Shared Server Mode (YOLO Mode)
|
Shared Server Mode is an experimental, high-risk option that trades reliability for reduced memory usage. It is not the default and should only be enabled when you fully understand the limitations. |
Overview
By default, Tika Pipes runs each PipesClient with its own dedicated PipesServer JVM process. This provides isolation: if one document causes a crash, OOM, or timeout, only that single request is affected.
Shared Server Mode changes this model: all clients connect to a single shared server process. This saves memory (N-1 JVMs worth) but means that one failure affects all in-flight requests.
Architecture Comparison
Default Mode (Per-Client): Shared Mode (YOLO):
────────────────────────── ────────────────────
PipesClient-0 → Server-0 (JVM) PipesClient-0 ─┐
PipesClient-1 → Server-1 (JVM) PipesClient-1 ─┼→ Shared Server (1 JVM)
PipesClient-2 → Server-2 (JVM) PipesClient-2 ─┤ with N connection handlers
PipesClient-3 → Server-3 (JVM) PipesClient-3 ─┘
Memory: 4 JVMs Memory: 1 JVM
Isolation: Per-request Isolation: None (shared fate)
Limitations and Risks
Blast Radius
In default mode, a crash only affects one request. In shared mode, all concurrent requests are lost when the server crashes, times out, or runs out of memory.
Resource Contention
All concurrent parses share the same heap, CPU, and file handles. A memory-hungry document can starve other parses or trigger an OOM that kills everything.
No Per-Document Memory Limits
In per-client mode, each JVM has its own heap limit, providing natural isolation. In shared mode, you must size the heap for worst-case concurrent load.
Timeout and OOM Blast Radius
When a timeout or OutOfMemoryError occurs, the shared server must be killed and restarted. All other in-progress parses are lost.
Multithreading Bugs in Parsers
In per-client mode, each parse runs in its own JVM with a single thread, so thread-safety bugs in parsers are not exposed.

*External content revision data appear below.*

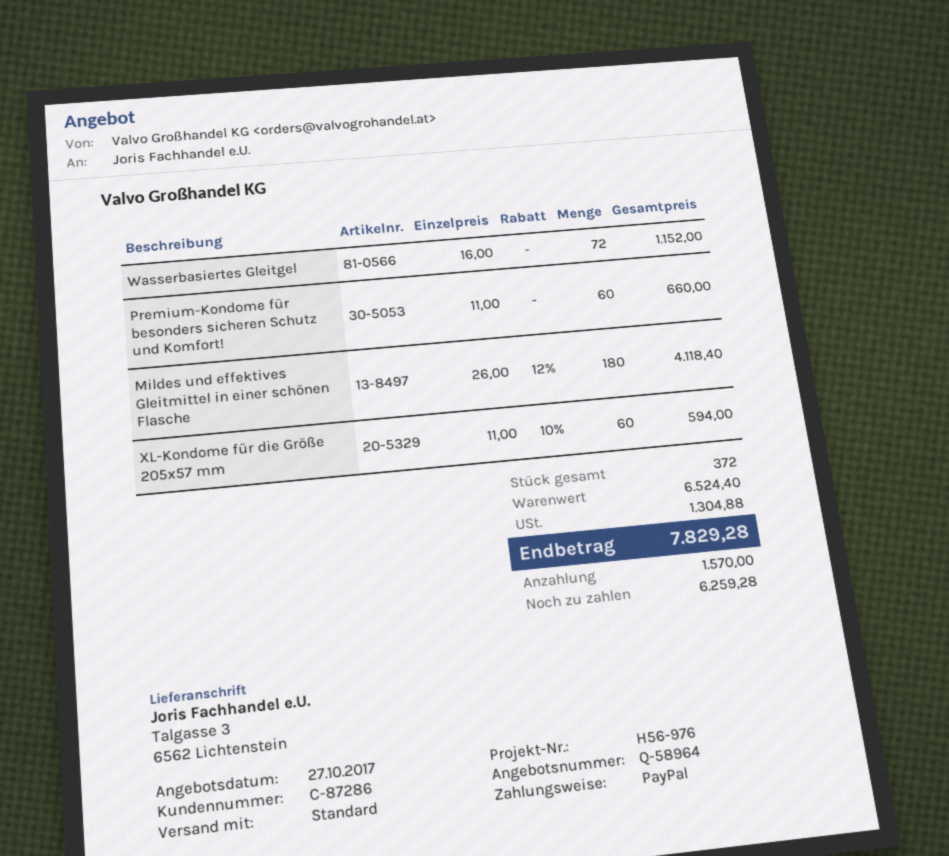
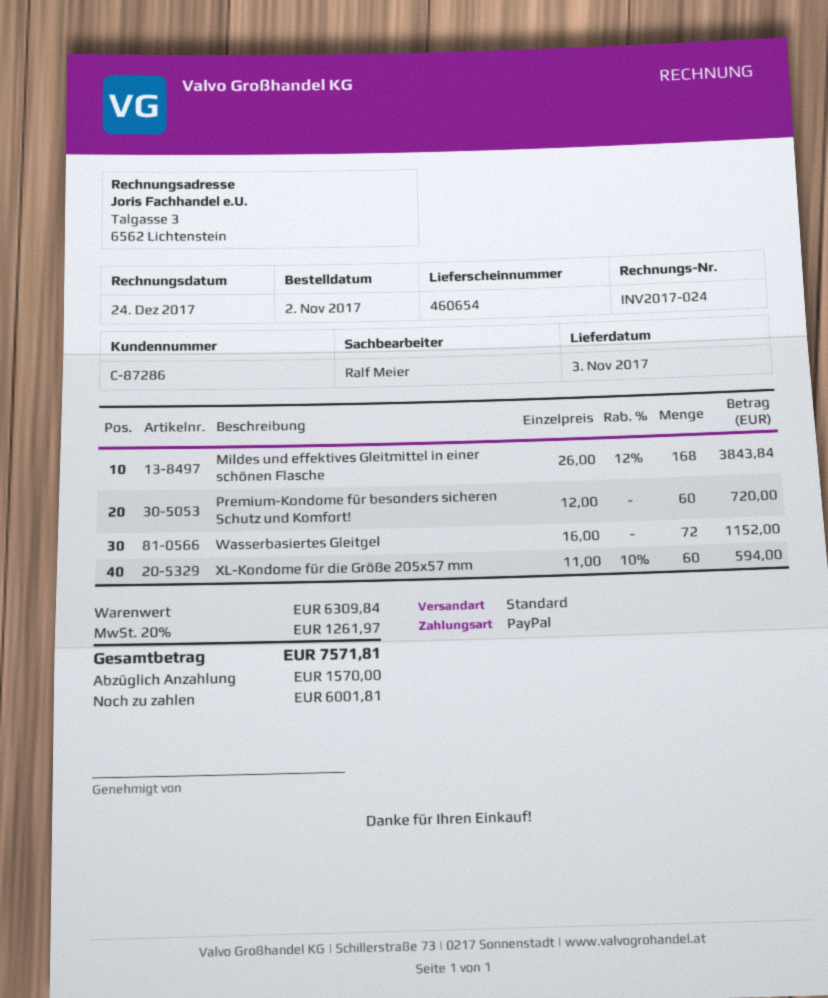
Premium-Kondome für besonders sicheren Schutz und Komfort!: 60 x 11.00 = 660.00 -> 60 x 12.00 = 720.00
Mildes und effektives Gleitmittel in einer schönen Flasche: 180 x 26.00 - 12% = 4118.40 -> 168 x 26.00 - 12% = 3843.84
subtotal: 6524.40 -> 6309.84
tax: 1304.88 -> 1261.97
total: 7829.28 -> 7571.81
balance: 6259.28 -> 6001.81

In shared mode, multiple parses run concurrently in the same JVM, which may expose latent threading bugs in parsers or their dependencies. If you encounter strange behavior or crashes in shared mode that don’t occur in per-client mode, threading issues in parsers are a likely cause.
When to Use Shared Mode
Consider shared mode only when:
-
You have strict memory constraints and cannot run N separate JVMs
-
Your documents are well-behaved and unlikely to cause OOM or timeouts
-
You can tolerate occasional loss of multiple in-flight requests
-
You have tested thoroughly with your specific document corpus
Configuration
Enable shared mode by setting useSharedServer to true in your pipes configuration:
{
"pipes": {
"numClients": 4,
"useSharedServer": true,
"forkedJvmArgs": ["-Xmx4g"]
},
"parse-context": {
"timeout-limits": {
"progressTimeoutMillis": 60000
}
}
}
See Timeouts for details on configuring timeouts.
Sizing Guidance
When using shared mode, size the JVM heap for worst-case concurrent load:
-
If you have 4 clients and each document could use up to 500MB, you need at least 2GB heap (plus overhead for the JVM itself)
-
Add buffer for garbage collection overhead
-
Consider that peak memory may be higher than average
In per-client mode, the same workload would use 4 x 500MB = 2GB total, but distributed across 4 isolated JVMs where one OOM only affects one request.
Recovery Behavior
When a fatal error occurs (OOM, timeout, or crash):
-
The affected client marks the server for restart
-
The server process is terminated
-
All other clients detect the restart is pending
-
A new server process is started
-
Clients reconnect and resume processing
During this recovery window, all in-flight requests from all clients are lost.
Recommendation
For production workloads, use the default per-client mode unless you have specific memory constraints that require shared mode. The isolation provided by per-client mode is valuable for reliability.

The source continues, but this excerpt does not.